Wherever a line in the records contains the word "with", return that line.

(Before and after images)
□ □ □ □ □

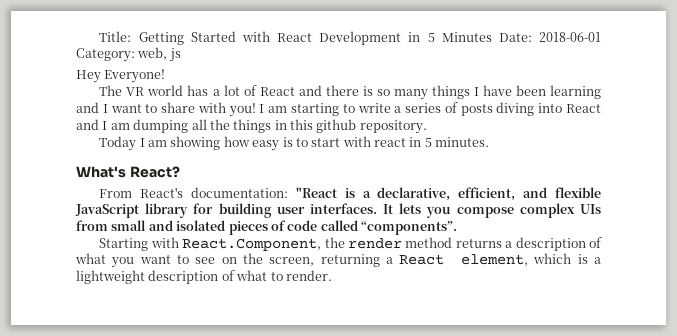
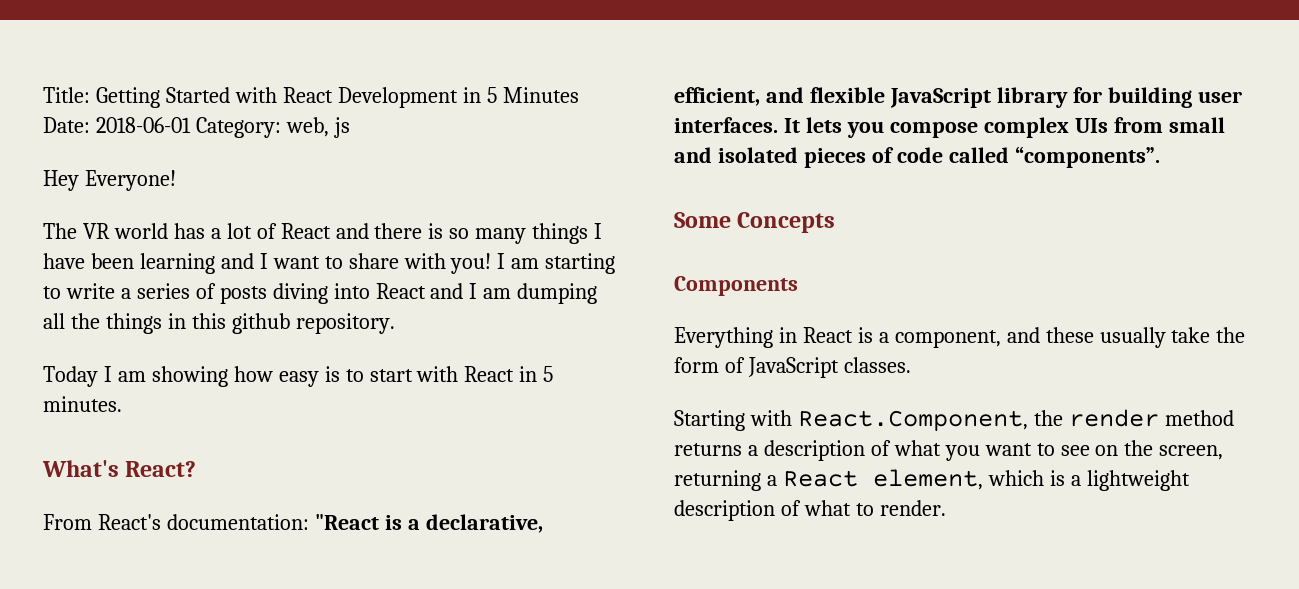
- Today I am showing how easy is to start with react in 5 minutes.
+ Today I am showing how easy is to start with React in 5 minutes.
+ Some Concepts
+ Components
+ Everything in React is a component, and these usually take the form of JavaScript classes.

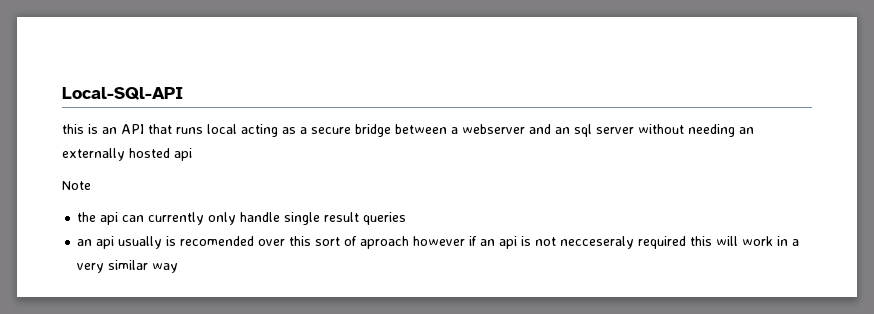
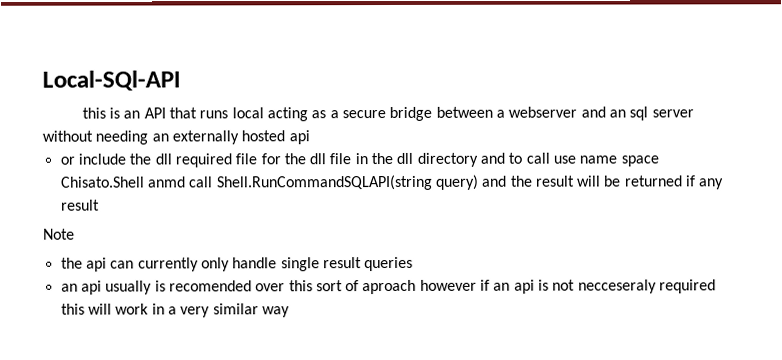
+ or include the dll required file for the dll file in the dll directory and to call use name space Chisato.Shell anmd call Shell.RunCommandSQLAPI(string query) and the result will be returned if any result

□ □ □ □ □

Your solution -
- Today I am showing how easy is to start with react in 5 minutes.
+ Today I am showing how easy is to start with React in 5 minutes.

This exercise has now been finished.